> _ACTIVITY_: Within the records, how many lines hold the word "example"? State that number alone.

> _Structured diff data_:
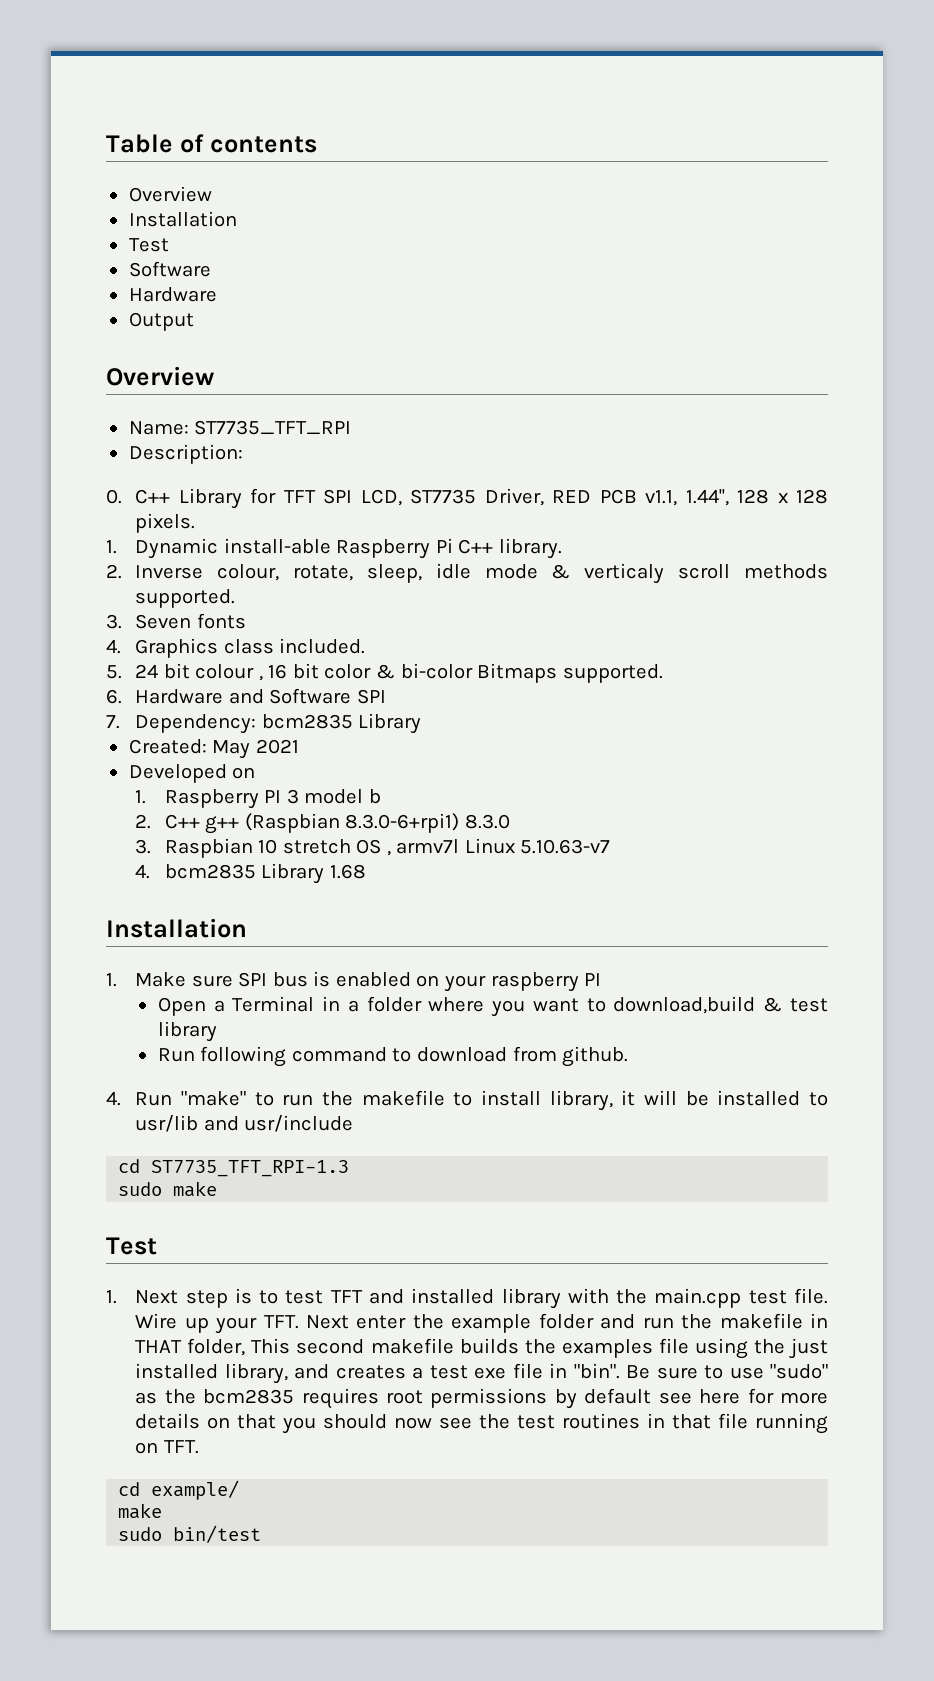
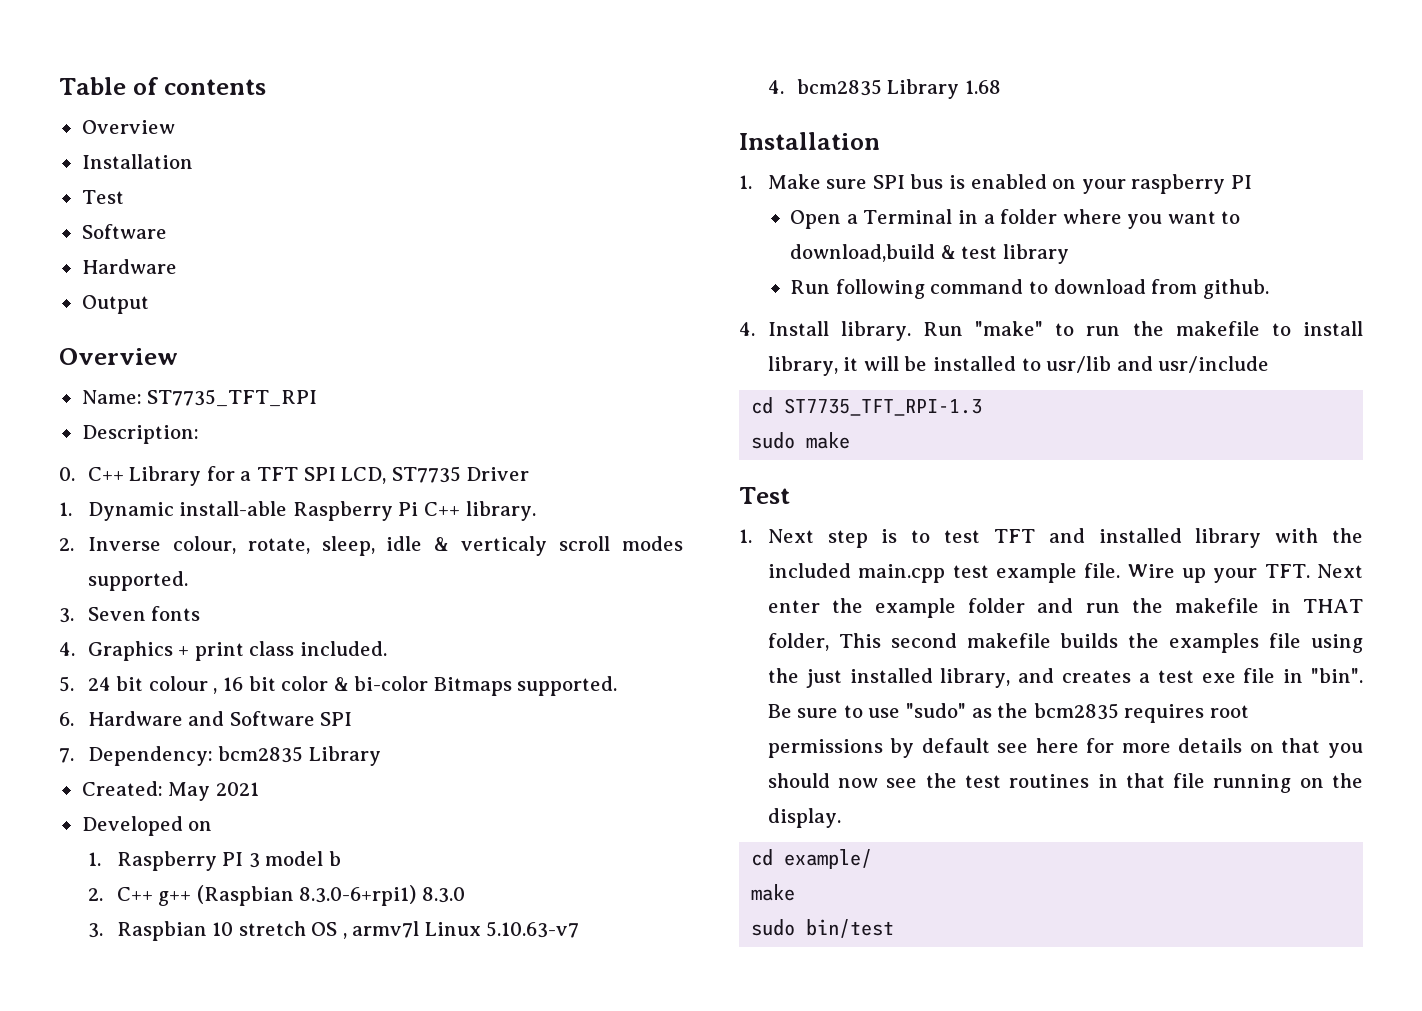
(277, 496) none -> [240,471,252,481] a
[484,488,828,506] [135,513,196,533] Driver, RED PCB v1.1, 1.44'', 128 x 128 pixels. -> [466,467,530,481] Driver
[484,564,538,579] mode -> (423, 543) none
[743,564,828,579] methods -> [622,536,683,551] modes
(219, 648) none -> [178,642,244,661] + print
(121, 1098) none -> [767,321,911,341] Install library.
(648, 1296) none -> [767,563,851,578] included
(787, 1297) none -> [995,563,1077,583] example
[163,1440,199,1454] TFT. -> [1331,773,1363,788] [767,808,841,828] the display.

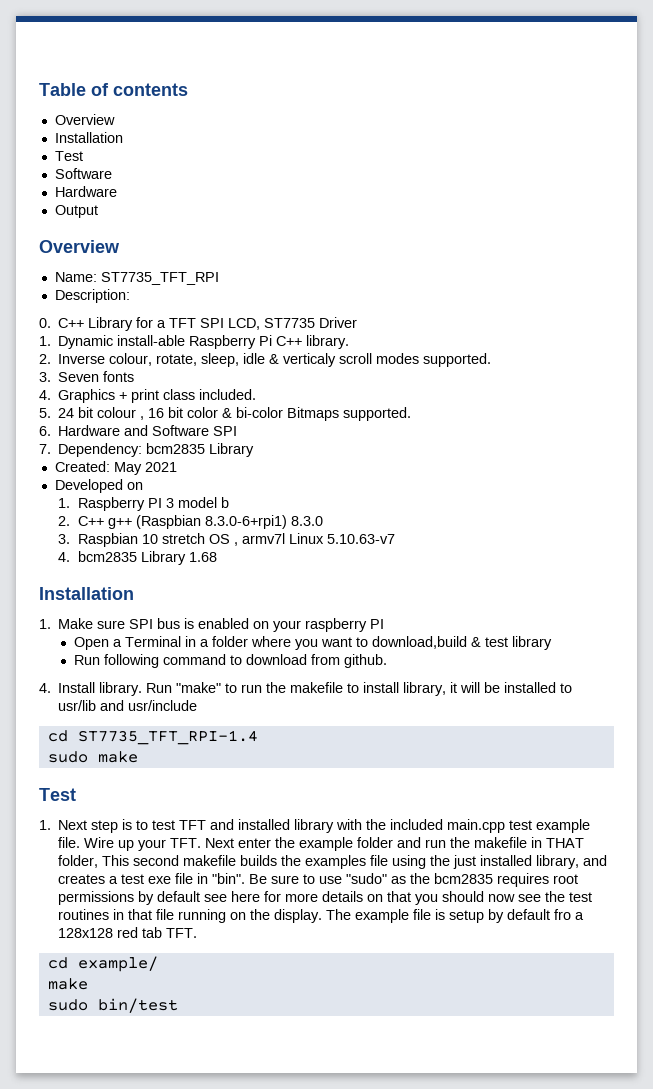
[784,398,983,416] ST7735_TFT_RPI-1.3 -> [77,730,258,745] ST7735_TFT_RPI-1.4
(841, 818) none -> [326,909,585,923] [58,927,198,938] The example file is setup by default fro a 128x128 red tab TFT.

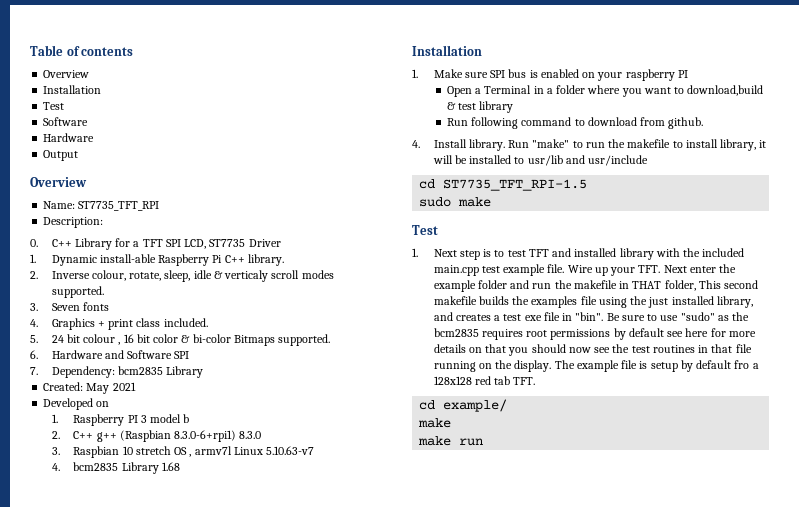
[77,730,258,745] ST7735_TFT_RPI-1.4 -> [443,179,588,191] ST7735_TFT_RPI-1.5
[47,998,178,1013] sudo bin/test -> [418,436,484,446] make run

> _PROBLEM SOLUTION_: 2